▶ _Problem details_
Pictures aside, write every record out again word for word.
**** Record set
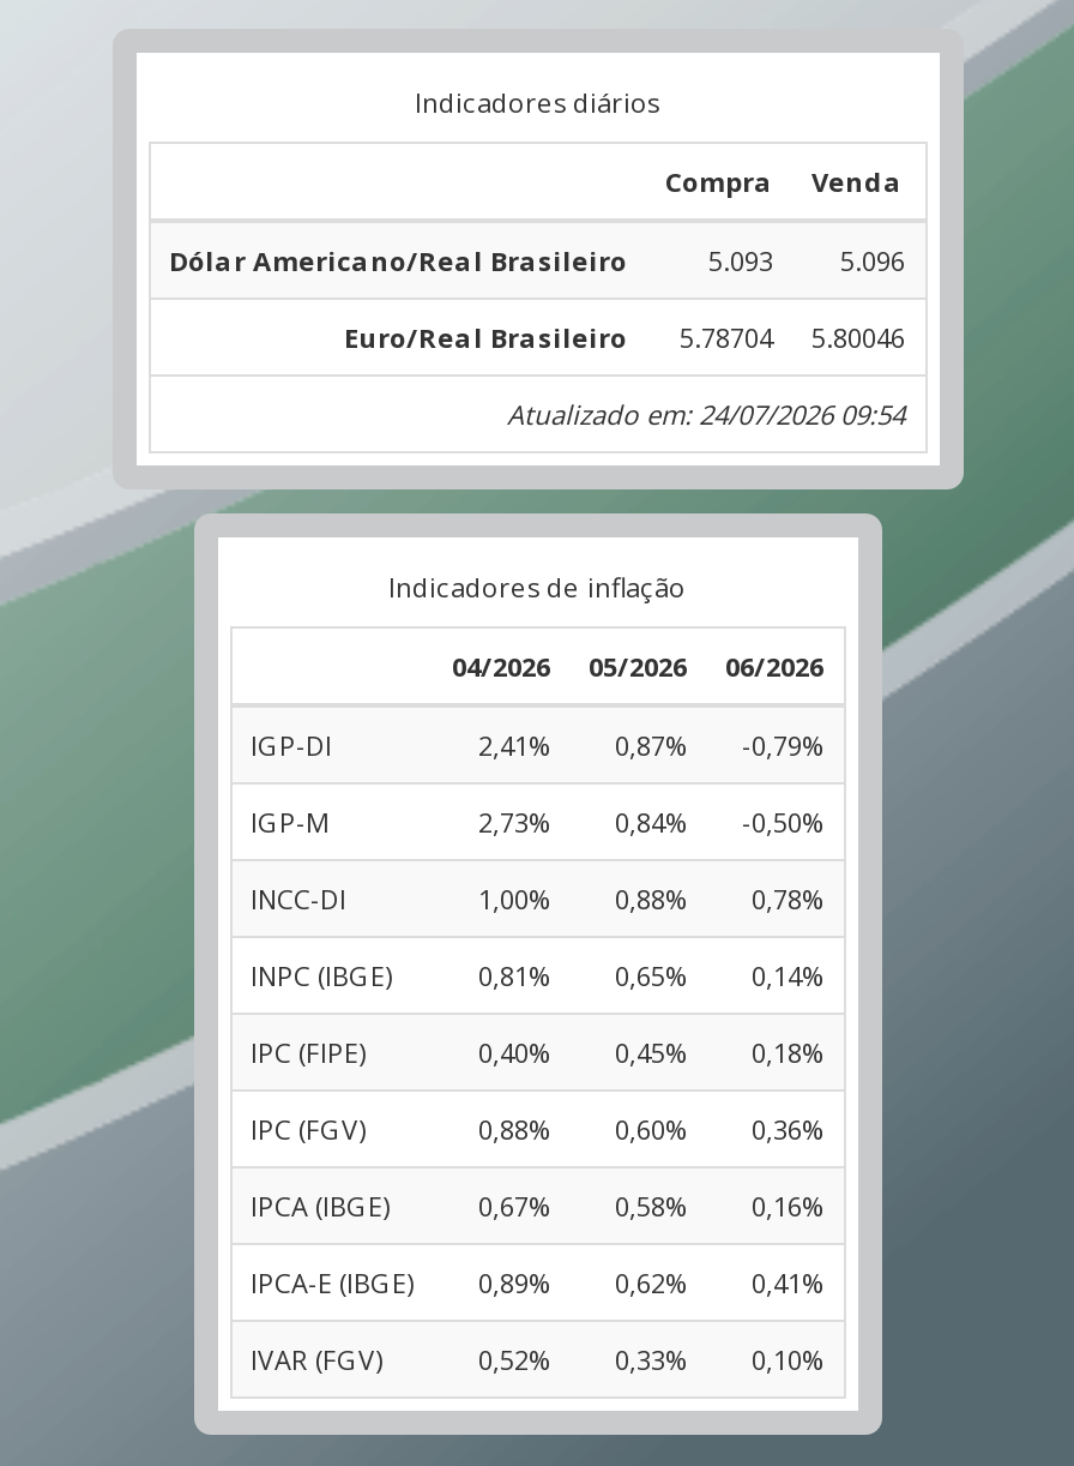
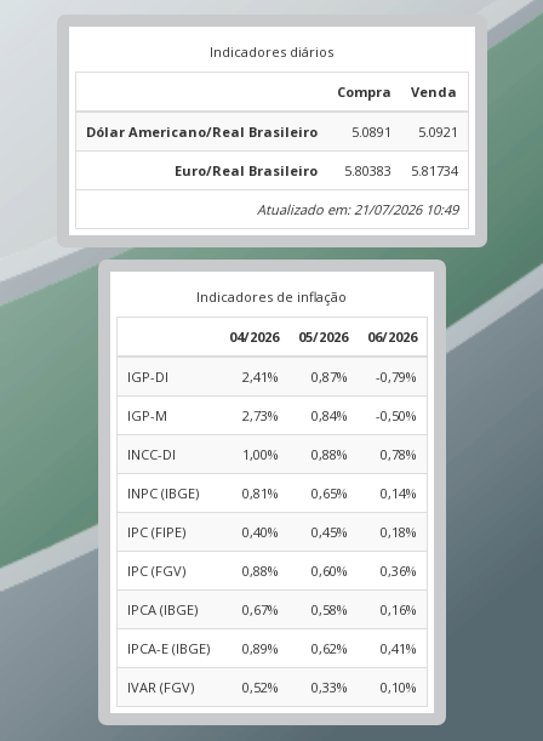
[708,242,773,278] 5.093 -> [351,122,391,141] 5.0891
[840,242,905,278] 5.096 -> [418,122,458,141] 5.0921
[680,319,773,355] 5.78704 -> [344,161,391,179] 5.80383
[811,319,905,355] 5.80046 -> [410,161,458,179] 5.81734
[507,396,905,432] Atualizado em: 24/07/2026 09:54 -> [256,200,458,218] Atualizado em: 21/07/2026 10:49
********
▶ _Exercise output_
[708,242,773,278] 5.093 -> [351,122,391,141] 5.0891
[840,242,905,278] 5.096 -> [418,122,458,141] 5.0921
[680,319,773,355] 5.78704 -> [344,161,391,179] 5.80383
[811,319,905,355] 5.80046 -> [410,161,458,179] 5.81734
[507,396,905,432] Atualizado em: 24/07/2026 09:54 -> [256,200,458,218] Atualizado em: 21/07/2026 10:49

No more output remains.